McDonald's Breakfast, Part 2

For Kristina, who will always be my saving grace.

(Click here for Part 1.)

In all honesty, I wasn't trying to kill myself.  I was just trying to escape the prison of my brain, and for once it was nice to finally feel truly carefree.  

If escaping the prison meant leaving my physical body, then so be it.

Paperwork.  Check.  Blood pressure.  Check.  All other vitals.  Check.  

Hours went by as I laid in the ER bed in an ever-so-chic hospital gown, branded with a repeating pattern of the medical supply company’s logo.  All-over prints wouldn't start trending until 2012, but let's face it.  I've always been fashion forward.  By the time the doctors had fully assessed my status, the sun was no longer shining.  The Xanax had worn off, and I was completely coherent.  I was growing impatient, restless, and scared.  I wasn't hooked up to an IV.  They didn't pump my stomach.  Why was I still in the hospital?  It was all a blur of tears, goodbyes, and reassurances from my friends.  They were crying.  I was crying.  Did I miss something?  Was I filming a bad episode of Grey’s Anatomy?  Where was the hot doctor?

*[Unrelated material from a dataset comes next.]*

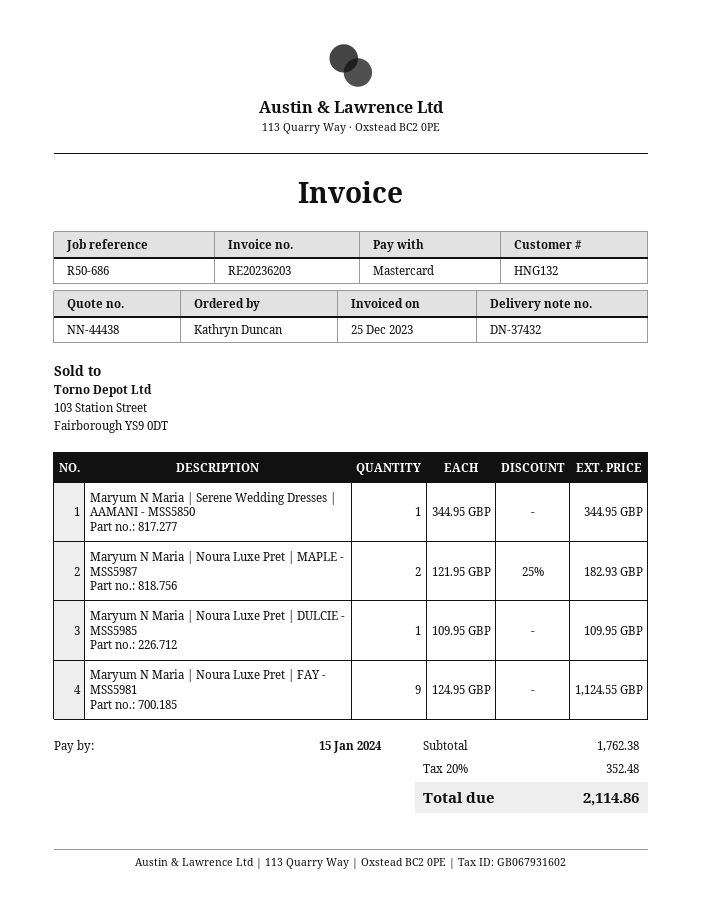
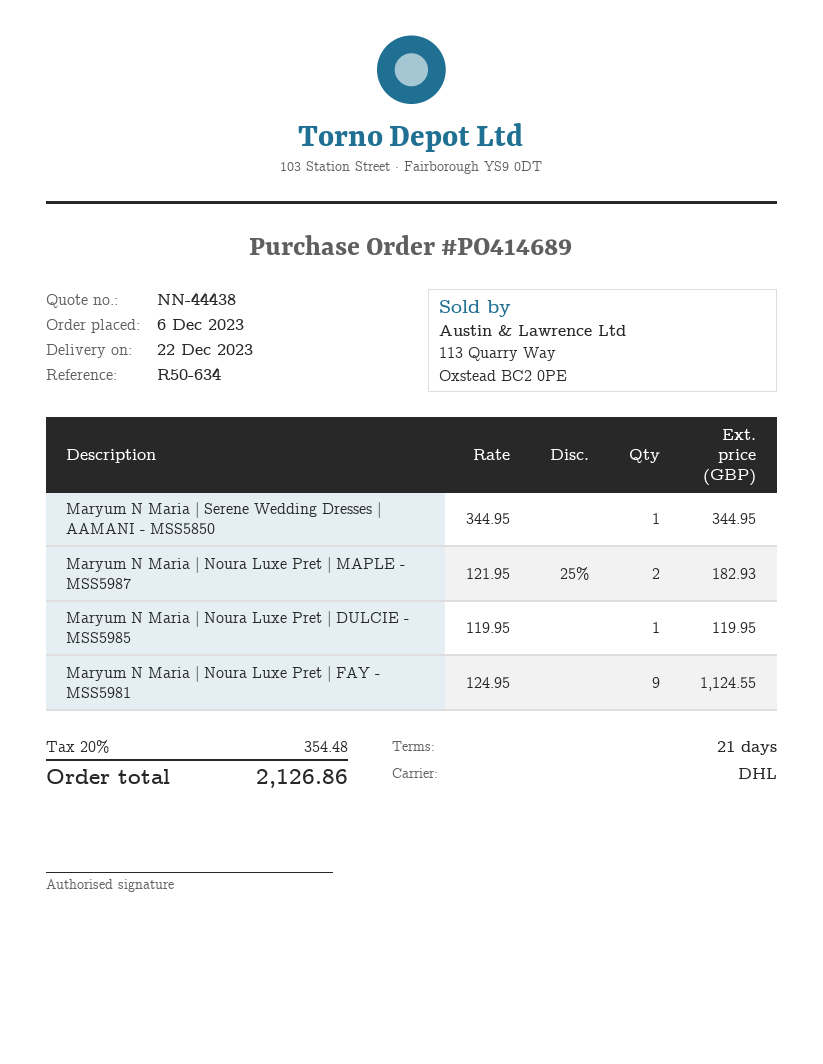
reference: R50-686 -> R50-634
Maryum N Maria | Noura Luxe Pret | DULCIE - MSS5985: 1 x 109.95 = 109.95 -> 1 x 119.95 = 119.95
tax: 20% = 352.48 -> 20% = 354.48
total: 2114.86 -> 2126.86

The nurse reappeared and spit out some hasty words free of any bedside manner.  Before I knew it, I was being carted off into a dark, ominous automobile about as charming as a rapist’s van.  Over the river, through the woods, and to the Santa Barbara Psychiatric Hospital I went.  I hardly remember any lights on the street, but then again, I'm not sure my memory is to be trusted, given that my eyes were the embodiment of Justin Timberlake's hit, "Cry Me A River."  After half an hour we had arrived.  Midnight.  I was escorted by an attendant to my room.  The sounds of our footsteps sent echoes down the hallway, and goosebumps blistered my skin.  It was exactly like the movies, and I was living a nightmare.  Forced into the loony bin against my will, completely sane.  Four bare, cool-toned white walls.  Fluorescent lighting.  I recounted the events of the day until my mind grew tired.  Everything was out of my control, and there was nothing I could do until the next day.  I hadn’t been trying to commit suicide, but if I had, I sure as hell would make sure I finished the job now because there was no way in hell I would let myself end up back in this place.  Fuck you, 5150.  

The next morning, I awoke at 6am to the sound of fellow patients pacing up and down the hallway repeating eery mantras.  Yup.  Living the dream.  I was not allowed to close the door, so I was resolved to the soundtrack of this particular moment of my life.  Since brunch plans had been thwarted the day before by my hospital visit, all I could think of was food.  Burrito.  Yes.  Taco.  Yes.  Anything.  Yes!  My stomach rumbled and I would soon turn into the Hulk if I didn't get my hands on some nom noms.  An attendant escorted me down several creepy hallways, past the schizophrenics, and deep into a dungeon, where ten strangers could approve or deny my sanity, and therefore my exit.  I sat at the end of the table with ten pairs of eyes judging my every movement.  My heart was heavily palpitating in my chest, and I answered each question to the best of my ability.  The difference between my freedom and indefinite incarceration depended on these answers.  This verbal Q and A was not nearly as difficult as any standardized test I had ever taken. After some deliberation among the jury and lots of shaky nerves, I was voted "SANE."


I ran out of that damned placed without looking back.  Emma was already waiting for me in her silver Tacoma.  I opened the door and collapsed into the passenger seat.  She looked over and tossed me a paper bag.  "Here, I have a surprise for you."  I opened the bag and discovered what I could only identify as pure love — one hash brown and one sausage-and-egg McMuffin.  I will never forget that McDonald's breakfast.